*** Opening of Input records ***

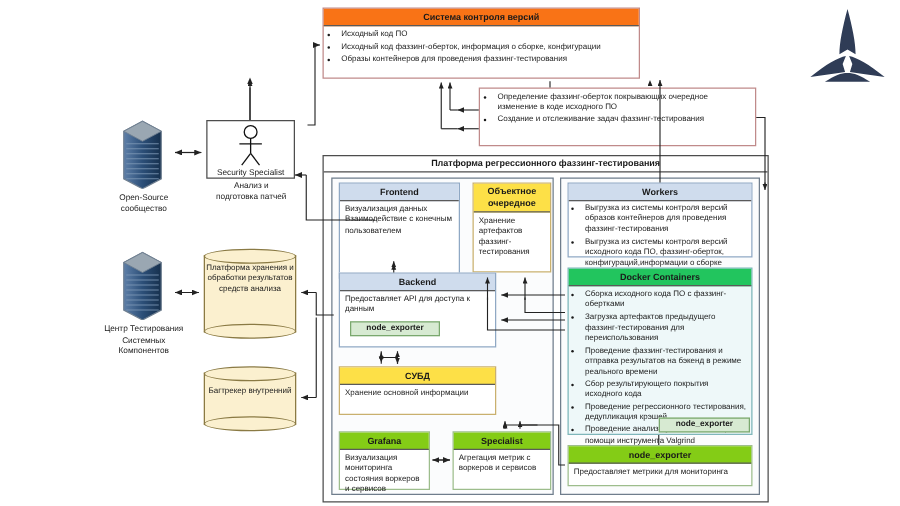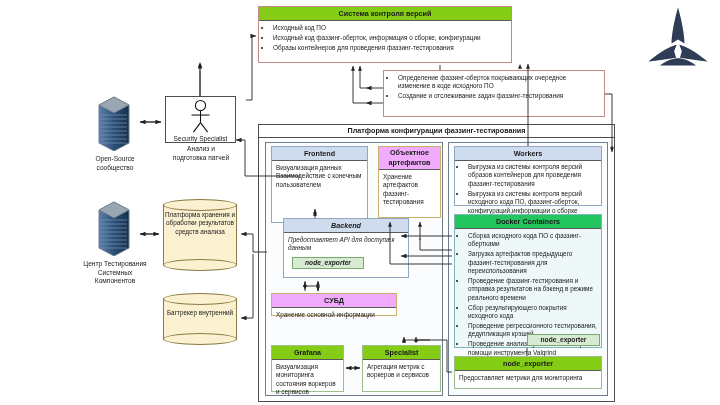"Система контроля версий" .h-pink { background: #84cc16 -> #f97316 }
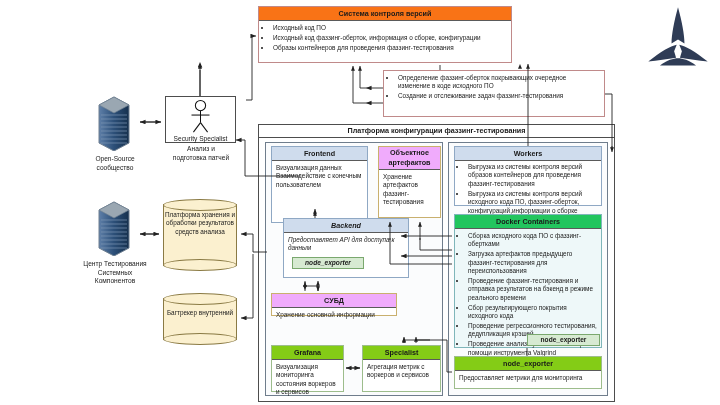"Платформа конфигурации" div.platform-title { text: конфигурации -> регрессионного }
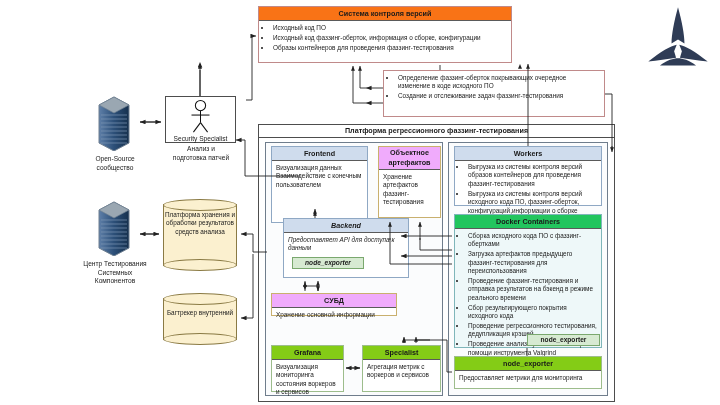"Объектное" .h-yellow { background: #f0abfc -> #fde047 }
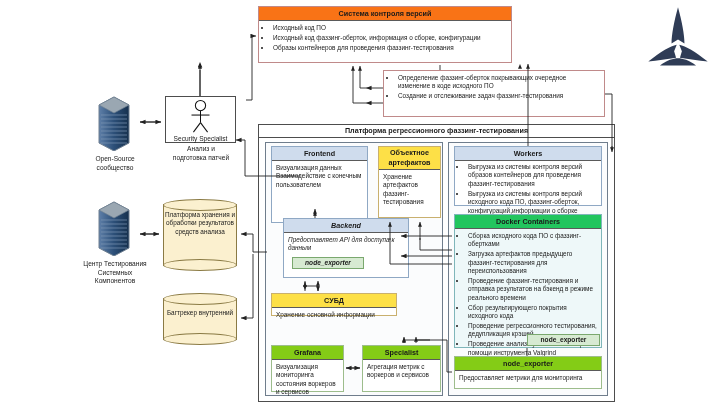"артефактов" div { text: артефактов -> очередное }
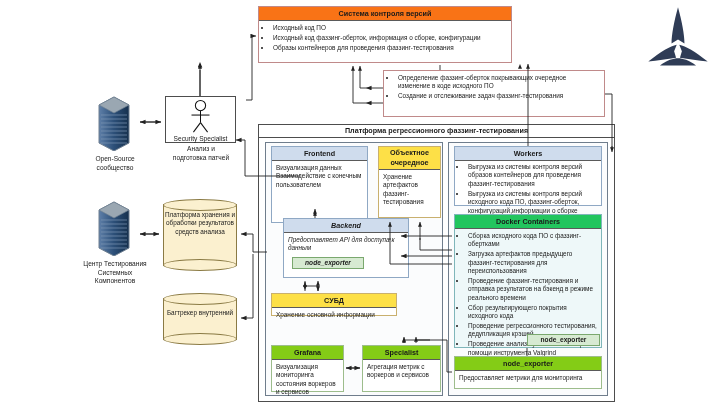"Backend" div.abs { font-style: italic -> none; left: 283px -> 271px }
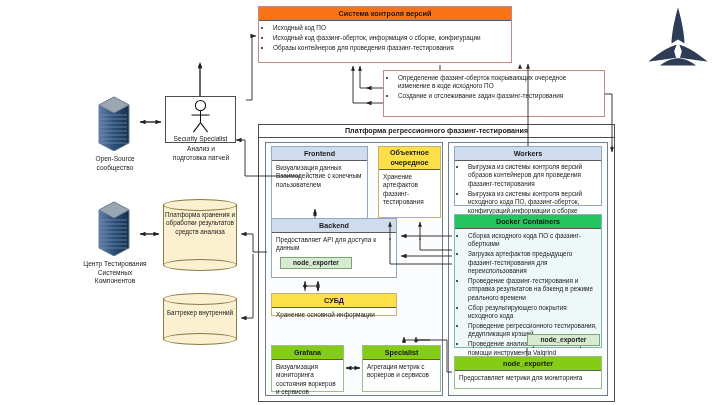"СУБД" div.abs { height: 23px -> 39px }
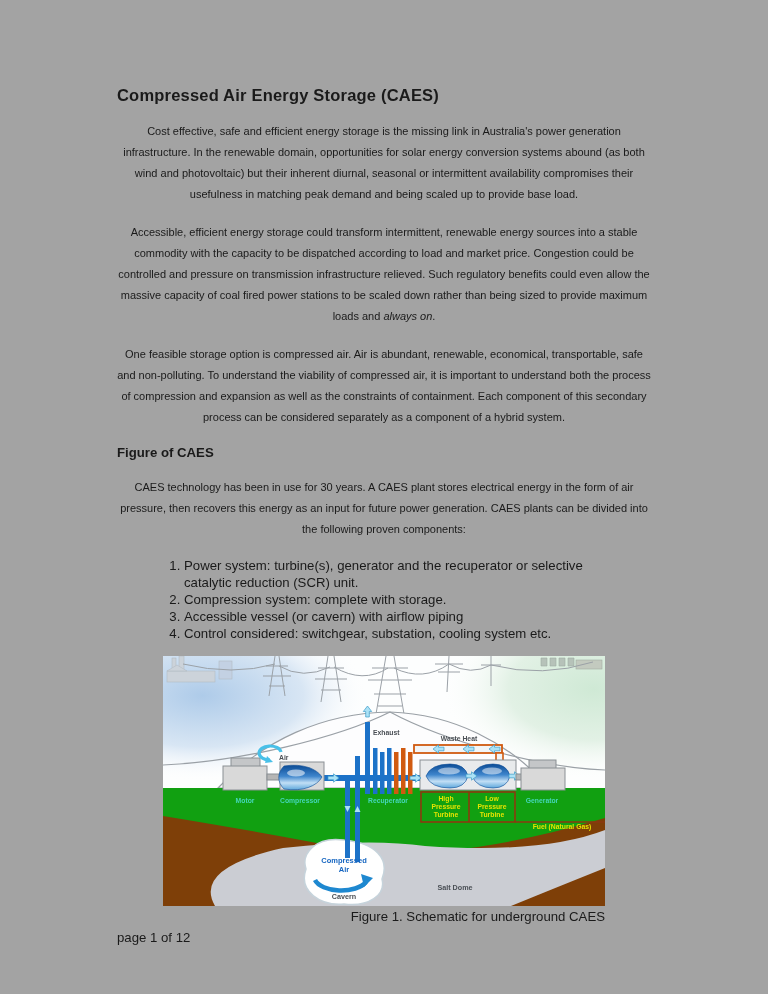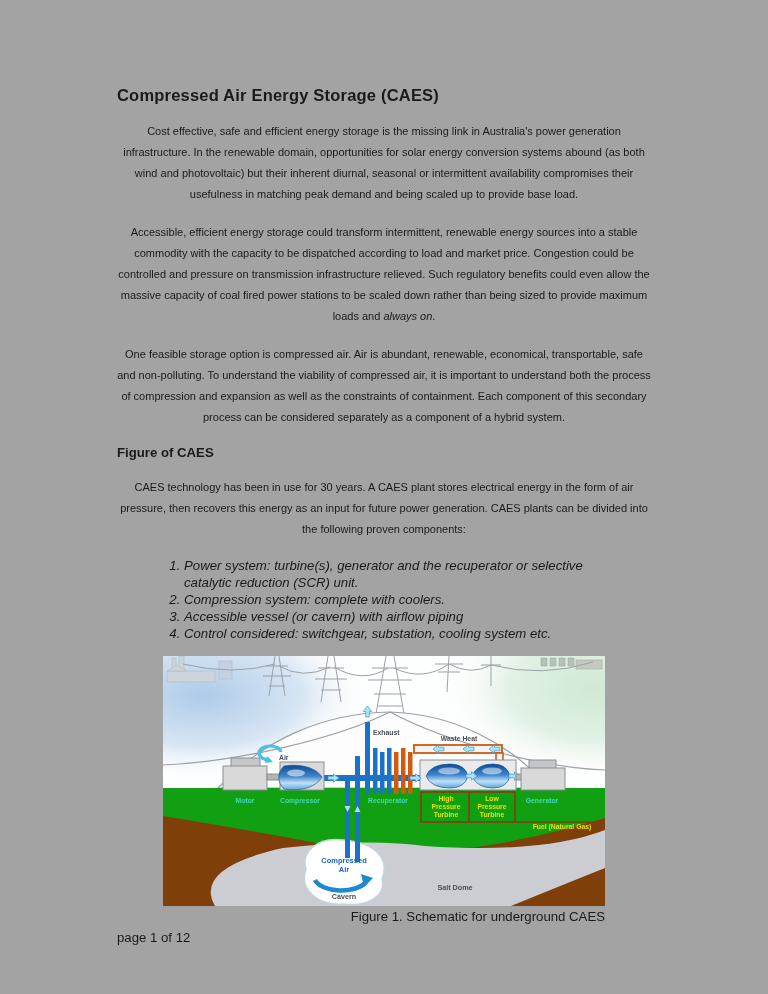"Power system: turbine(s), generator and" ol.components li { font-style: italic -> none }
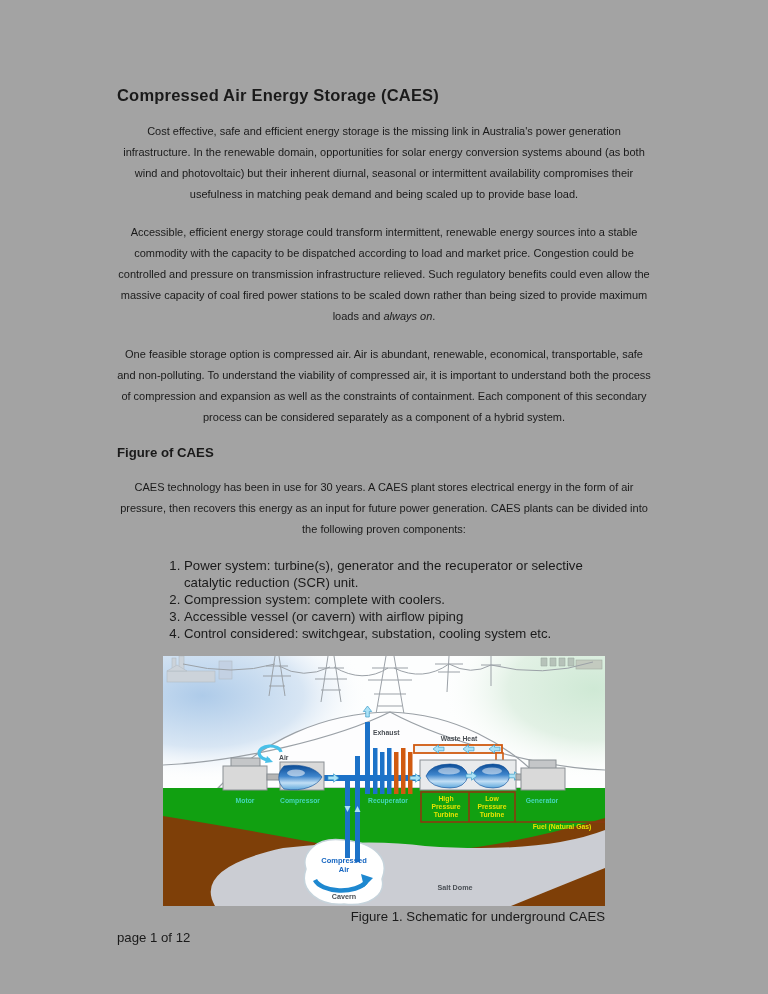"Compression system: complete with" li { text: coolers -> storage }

*** Close of Input records ***

Restate every record above word for word, without images.

"Система контроля версий" .h-pink { background: #84cc16 -> #f97316 }
"Платформа конфигурации" div.platform-title { text: конфигурации -> регрессионного }
"Объектное" .h-yellow { background: #f0abfc -> #fde047 }
"артефактов" div { text: артефактов -> очередное }
"Backend" div.abs { font-style: italic -> none; left: 283px -> 271px }
"СУБД" div.abs { height: 23px -> 39px }
"Power system: turbine(s), generator and" ol.components li { font-style: italic -> none }
"Compression system: complete with" li { text: coolers -> storage }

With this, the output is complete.